Тем временем, по мере того как мы разрушали стены, наши условия работы стали хуже. Литовцы, которые охраняли нас теперь, следили, чтобы мы ничего не покупали на рынке, и нас всё тщательнее досматривали на основном посту охраны и по возвращении в гетто. Однажды днём, совершенно неожиданно, в нашей группе произвели отбор. Молодой полицейский встал перед основным постом охраны, засучив рукава, и начал делить нас по принципу лотереи, просто как ему вздумается: налево – умереть, направо – жить. Меня он послал направо. Тем, что слева, приказали лечь на землю лицом вниз.
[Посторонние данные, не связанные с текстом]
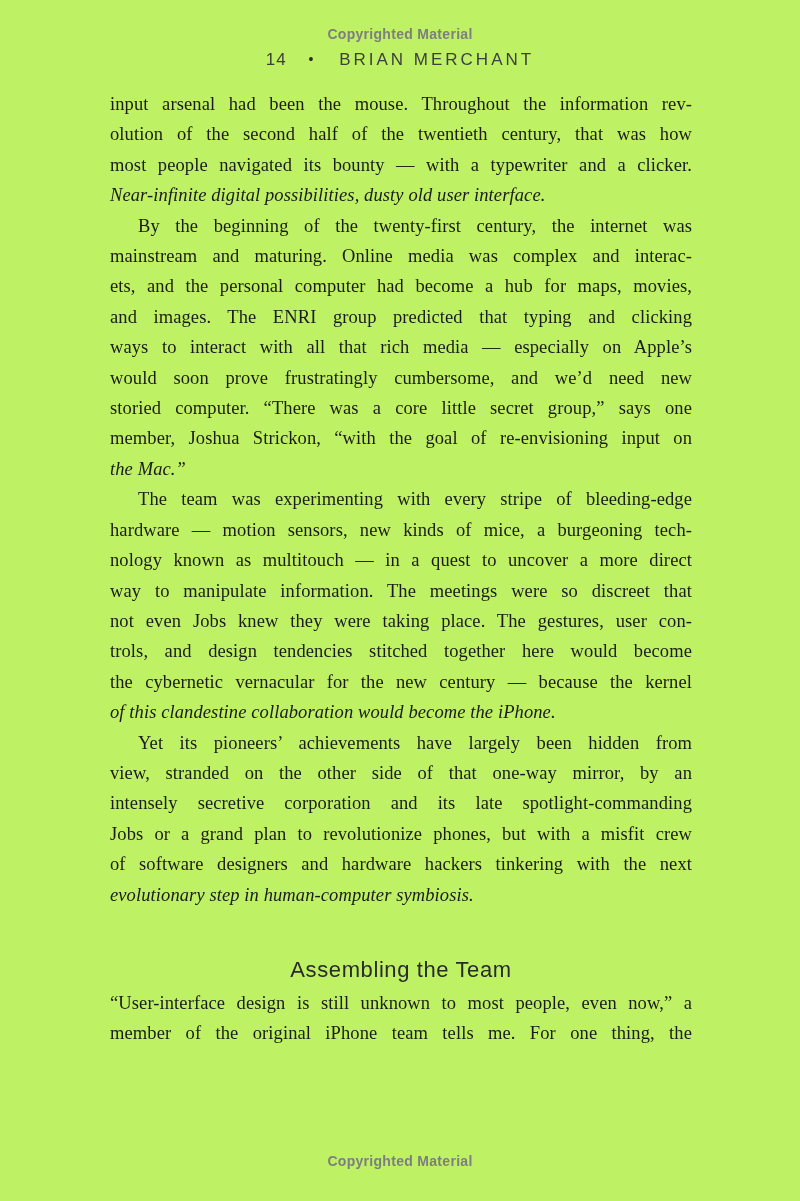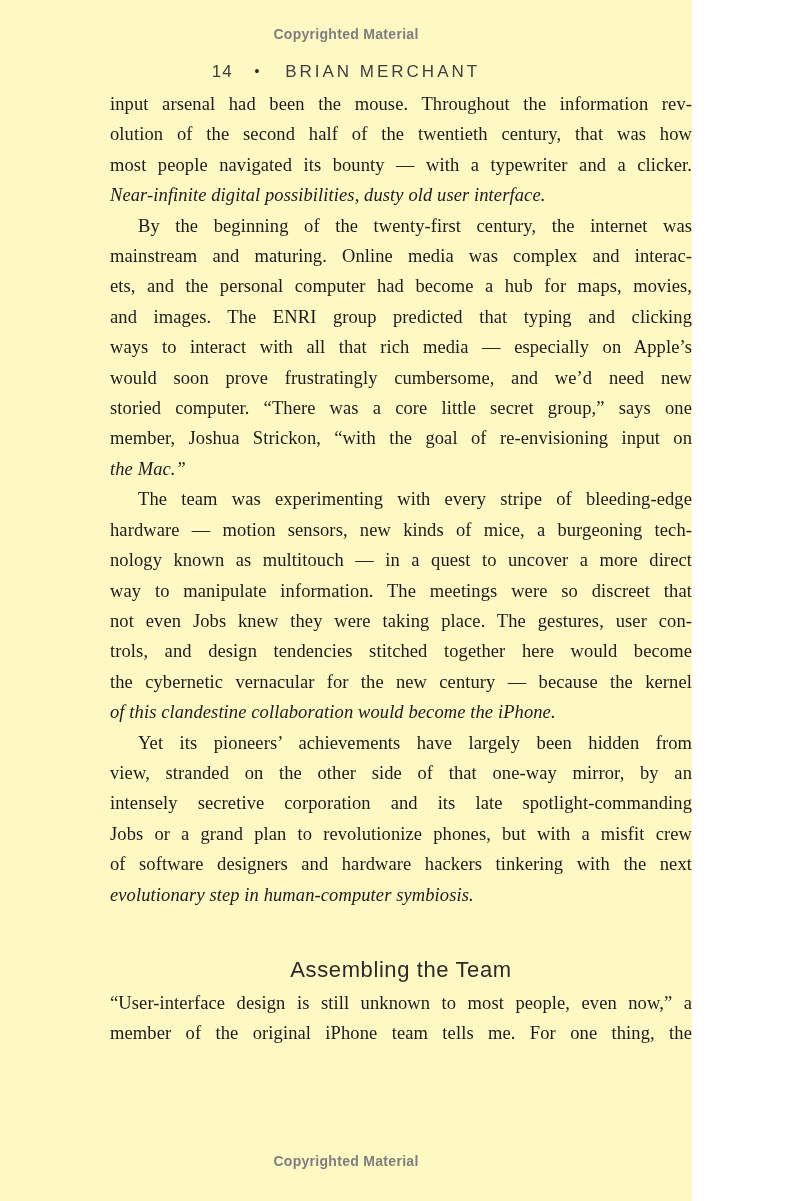"Copyrighted Material" .page { background: #fef9c3 -> #bef264; width: 692px -> 800px }
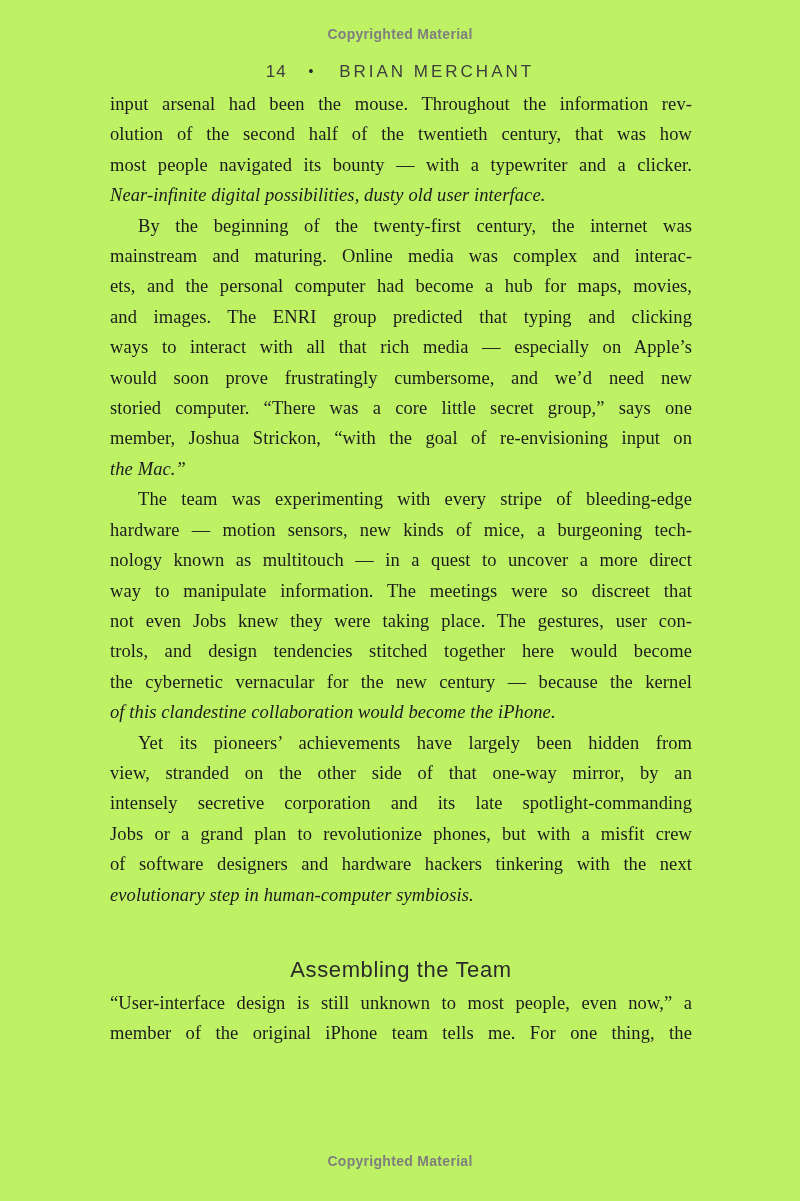"14 • BRIAN MERCHANT" .running-header { top: 62px -> 50px }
Затем он застрелил их из револьвера.
Примерно через неделю на стенах гетто появились объявления о новом отборе, касавшемся всех оставшихся в Варшаве евреев. Триста тысяч человек уже «переселили», теперь осталось около сотни тысяч, но право и дальше жить в городе получат только двадцать пять тысяч – квалифицированные специалисты и другие работники, необходимые немцам.
В назначенный день служащих Совета согнали во двор здания Еврейского совета, а остальное население – на участок между улицами Новолипки и Генся. Для двойной гарантии один из еврейских полицейских, офицер по фамилии Блаупапир, стоял перед зданием Совета с плёткой в руках и лично пускал её в ход против любого, кто пытался пройти.
Тем, кто должен был остаться в гетто, раздали номерки, отпечатанные на клочках бумаги. Совет имел право оставить пять тысяч своих сотрудников. В первый день мне номерка не дали, но я всё равно спокойно проспал всю ночь, смирившись с судьбой, хотя мои товарищи чуть с ума не сошли от страха. На следующее утро я всё же получил номерок. Нас построили рядами по четыре, и нам пришлось дожидаться, пока контрольная комиссия СС под командованием унтер-штурмфюрера Брандта соизволит прийти и пересчитать нас на тот случай, если вдруг помилованных окажется слишком много.
По четыре, размеренным шагом, в окружении полиции, мы двинулись к воротам здания Совета, чтобы отправиться на улицу Генся, где нам предстояло разместиться. Позади нас толпа обречённых на смерть металась из стороны в сторону, заходилась криком, стенала и проклинала нас за наше чудесное спасение, а литовцы, ответственные за их переход от жизни к смерти, стреляли в толпу, чтобы утихомирить её уже привычным способом.
Итак, я снова получил шанс на жизнь. Но надолго ли?
11. «Стрелки, вперёд!»
Я вновь сменил место жительства – последний из уже не помню скольких переездов с тех пор, как мы жили на улице Слиска, и с начала войны. На этот раз мы получили общие комнаты, скорее даже камеры, в которых были лишь самая необходимая обстановка и дощатые нары. Я жил с тремя членами семьи Пружаньских и госпожой А., молчаливой женщиной, державшейся в стороне от всех, хотя она делила комнату с нами всеми. В первую ночь на этом месте мне приснился сон, крайне обескураживший меня. Казалось, это окончательное подтверждение предположений о судьбе моей семьи. Мне приснился мой брат Генрик, который подошёл ко мне, склонился над моей постелью и сказал: «Мы уже умерли».
В шесть утра нас разбудили шаги множества людей в коридоре. Там громко разговаривали и суетились. Привилегированные рабочие, занимавшиеся перестройкой резиденции коменданта СС в Варшаве на Уяздовской аллее, уходили на работу. Их «привилегированный» статус означал, что перед выходом им давали питательный суп с мясом; он был неплох на вкус и насыщал на несколько часов. Мы вышли вскоре после них почти с пустыми животами, получив немного водянистой похлёбки. Её слабые питательные свойства соответствовали важности нашей работы: мы убирали двор перед зданием Еврейского совета.